India's major parties are scrambling to broker alliances with powerful regional factions amid predictions that marathon elections will produce a hung parliament, press reports and analysts said Thursday.
Prime Minister Atal Behari Vajpayee set the speculation rolling when at a political rally in his constituency Lucknow this week he urged Muslim voters to support a powerful regional rival, the Samajwadi Party.
Poll pundits were surprised at the statement as the Samajwadi Party has a history of hostility towards Vajpayee's Hindu nationalist Bharatiya Janata Party (BJP), but many agreed it was a smart attempt by the premier to rope in a potential ally in the key state of Uttar Pradesh.
With exit polls from the first rounds of voting in the five-phased poll ending May 10 showing no party being able to muster a big enough majority to form a government on its own, analysts say both the BJP and its rival-in-chief, the Congress, will have to woo smaller parties.

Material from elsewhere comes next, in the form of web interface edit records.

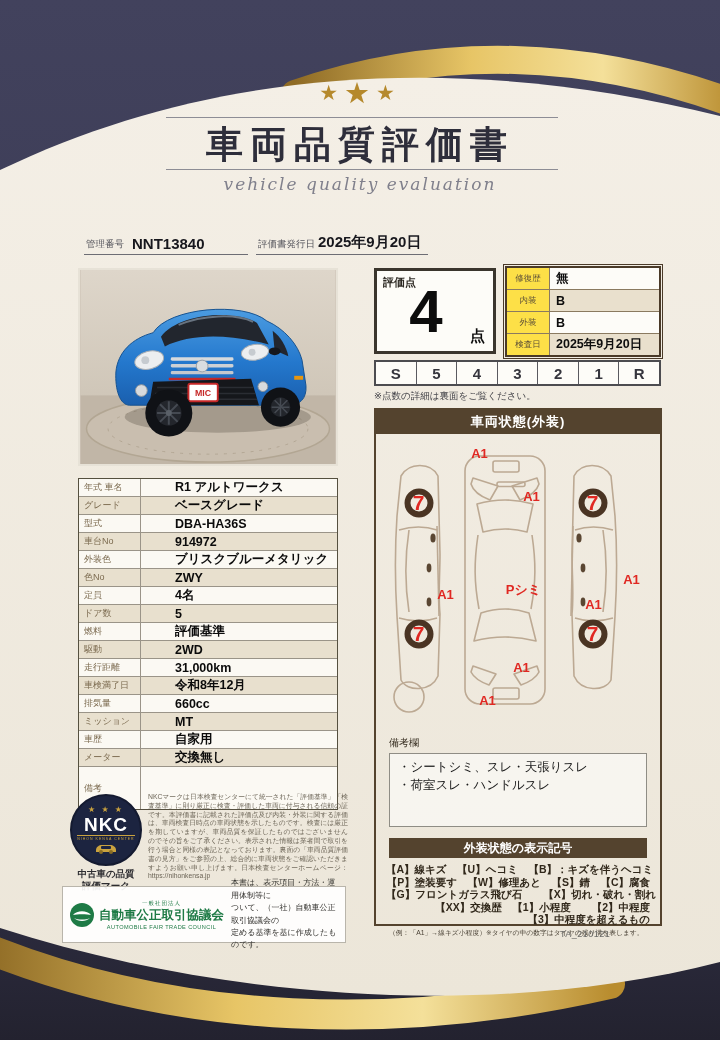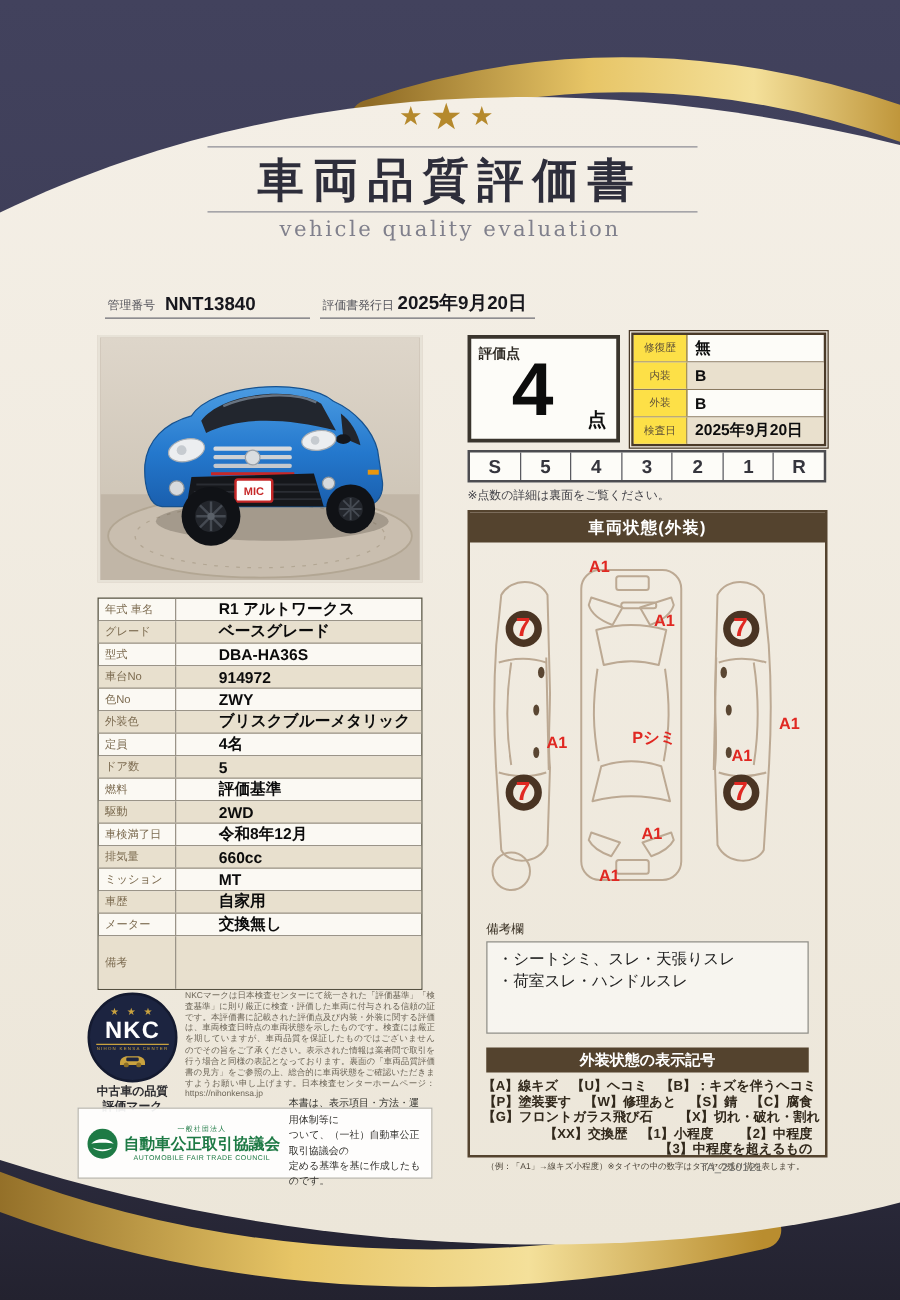--- a/index.html
+++ b/index.html
@@ -16,7 +16,7 @@
   .hdr-title{left:0;right:0;top:120px;text-align:center;font-family:"Liberation Serif","DejaVu Serif",serif;
              font-weight:bold;font-size:37px;color:#2e2e3b;letter-spacing:7px;}
   .hdr-sub{left:0;right:0;top:174px;text-align:center;font-family:"DejaVu Serif","Liberation Serif",serif;
-           font-size:17px;color:#80808c;letter-spacing:2px;}
+           font-style:italic;font-size:17px;color:#80808c;letter-spacing:2px;}
 
   
   .meta{top:228px;height:26px;border-bottom:1px solid #6d6d74;}

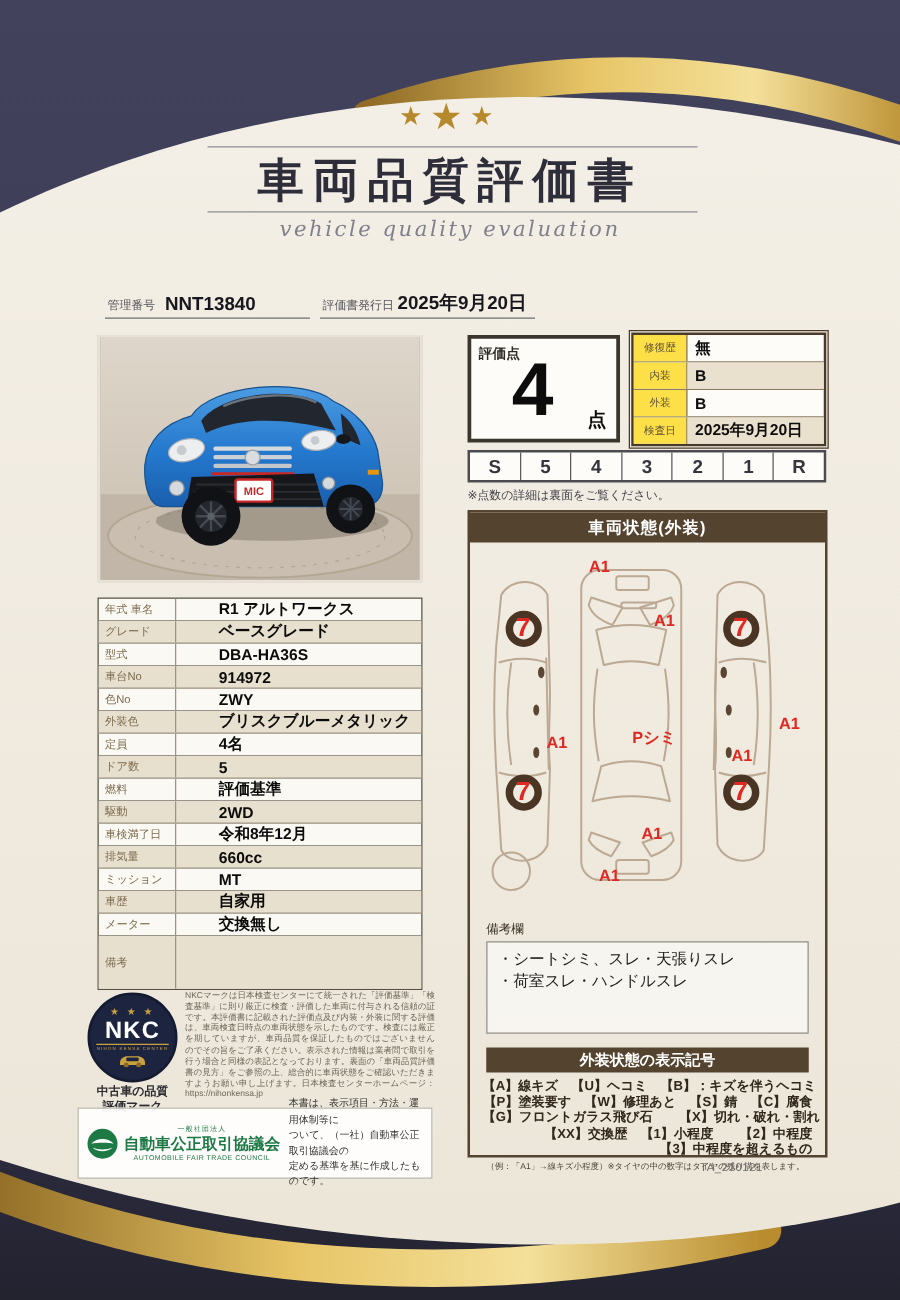--- a/index.html
+++ b/index.html
@@ -367,13 +367,13 @@
       </div>
 
       <div class="row">
+        <div class="slab">外装色</div>
+        <div class="sval">ブリスクブルーメタリック</div>
+      </div>
+
+      <div class="row">
         <div class="slab">色No</div>
         <div class="sval">ZWY</div>
-      </div>
-
-      <div class="row">
-        <div class="slab">外装色</div>
-        <div class="sval">ブリスクブルーメタリック</div>
       </div>
 
       <div class="row">

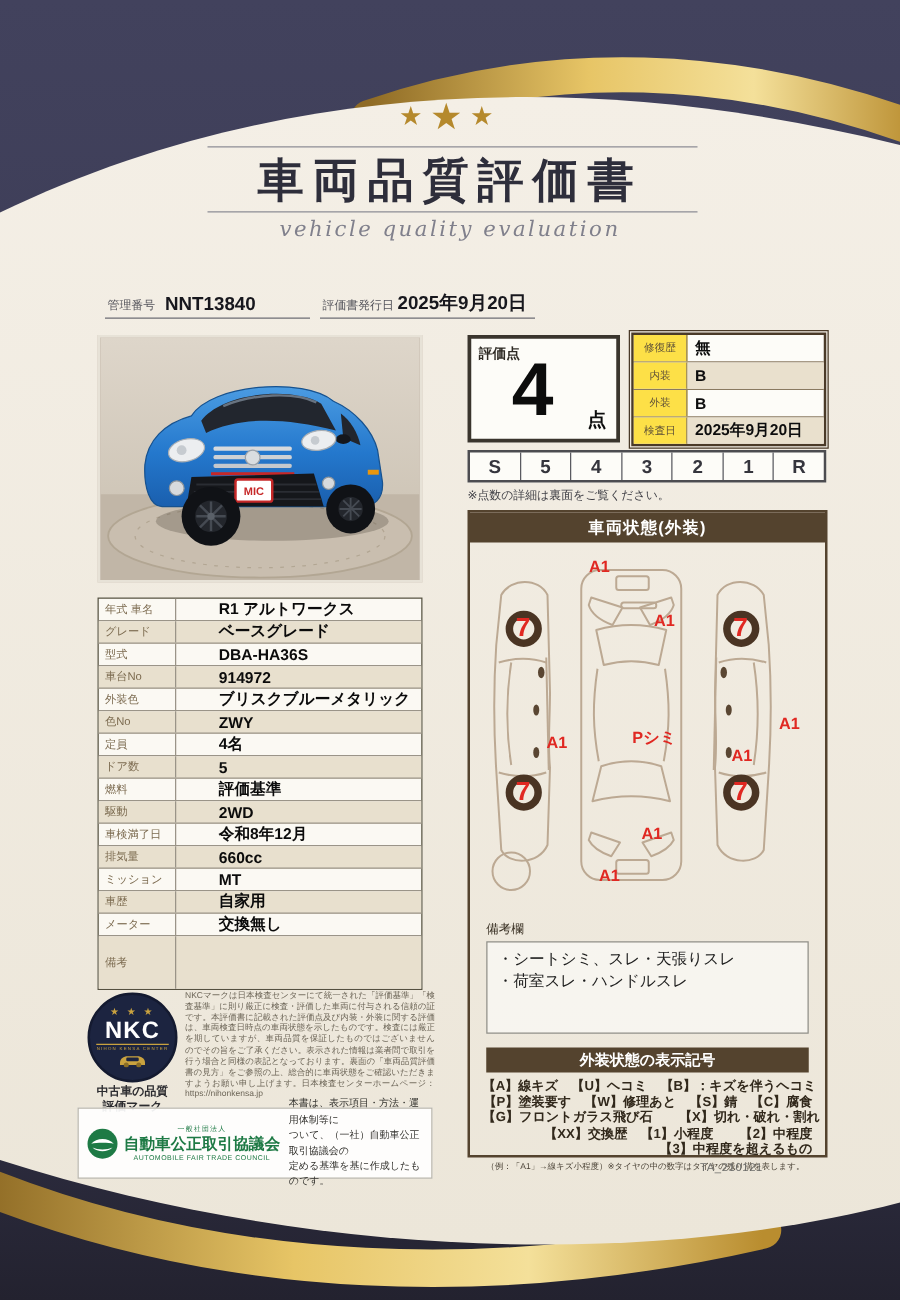--- a/index.html
+++ b/index.html
@@ -396,6 +396,10 @@
         <div class="sval">2WD</div>
       </div>
 
+      <div class="row">
+        <div class="slab">走行距離</div>
+        <div class="sval">31,000km</div>
+      </div>
 
       <div class="row">
         <div class="slab">車検満了日</div>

With Uttar Pradesh boasting 80 constituencies, the Samajwadi Party (SP) and its regional rival the Bahujan Samaj Party (BSP) are likely to play the role of king-makers in the federal parliament, analysts say. The BSP, which has a powerful voter base among poor lower caste voters in northern India, was once a part of Vajpayee's coalition government but parted ways last year after a row.
With the Congress of Sonia Gandhi also out to woo both Samajwadi and Bahujan Samaj, the two parties have so far failed to show their hand.
However, SP leader Mulayam Singh Yadav, who is also chief minister of Uttar Pradesh, has indicated he is softening towards the BJP, press reports said Thursday.
Gandhi, the reports said, has meanwhile been trying to win over BSP leader Mayawati, who like many Indians uses only one name, but the overtures have so far been rebuffed.
Joining the fray, meanwhile, has been the chief minister of eastern Bihar state Laloo Prasad Yadav, leader of the regional Rashtriya Janata Dal, who Thursday openly urged the BSP to support a Congress Party-led federal government.
Deputy Prime Minister Lal Krishna Advani Thursday expressed confidence the BJP-led coalition would be voted back to power.
"People will bring back our coalition government into power because they do not want political instability which is not good for the country," Advani told an election rally in the north-western state of Rajasthan.
However, BJP general secretary Mukhtar Abbas Naqvi said earlier this week the ruling party was open to new allies but would not desperately seek partners to cobble together a majority.
The Congress Party appeared to be an unlikely winner ahead of the national polls which started on April 20, but strategic alliances with regional parties had turned its fortunes around sharply, analysts say.
Newspaper reports have also said the Trinamool Congress, an ally of the BJP-led coalition in West Bengal state, is wavering and could change sides after the elections and move to the Congress fold.
The BJP and its allies appeared to have suffered heavily in crucial states such as Andhra Pradesh, Karnataka and Maharashtra and lost a few seats in Uttar Pradesh, according to television exit polls.
Analysts said the BJP could still cross the post with a strong showing in the remaining states of West Bengal, Rajasthan, Tamil Nadu and parts of Uttar Pradesh where polls are due to be held on May 5 and May 10. The search for partners is expected to gather momentum after full results are known on May 13.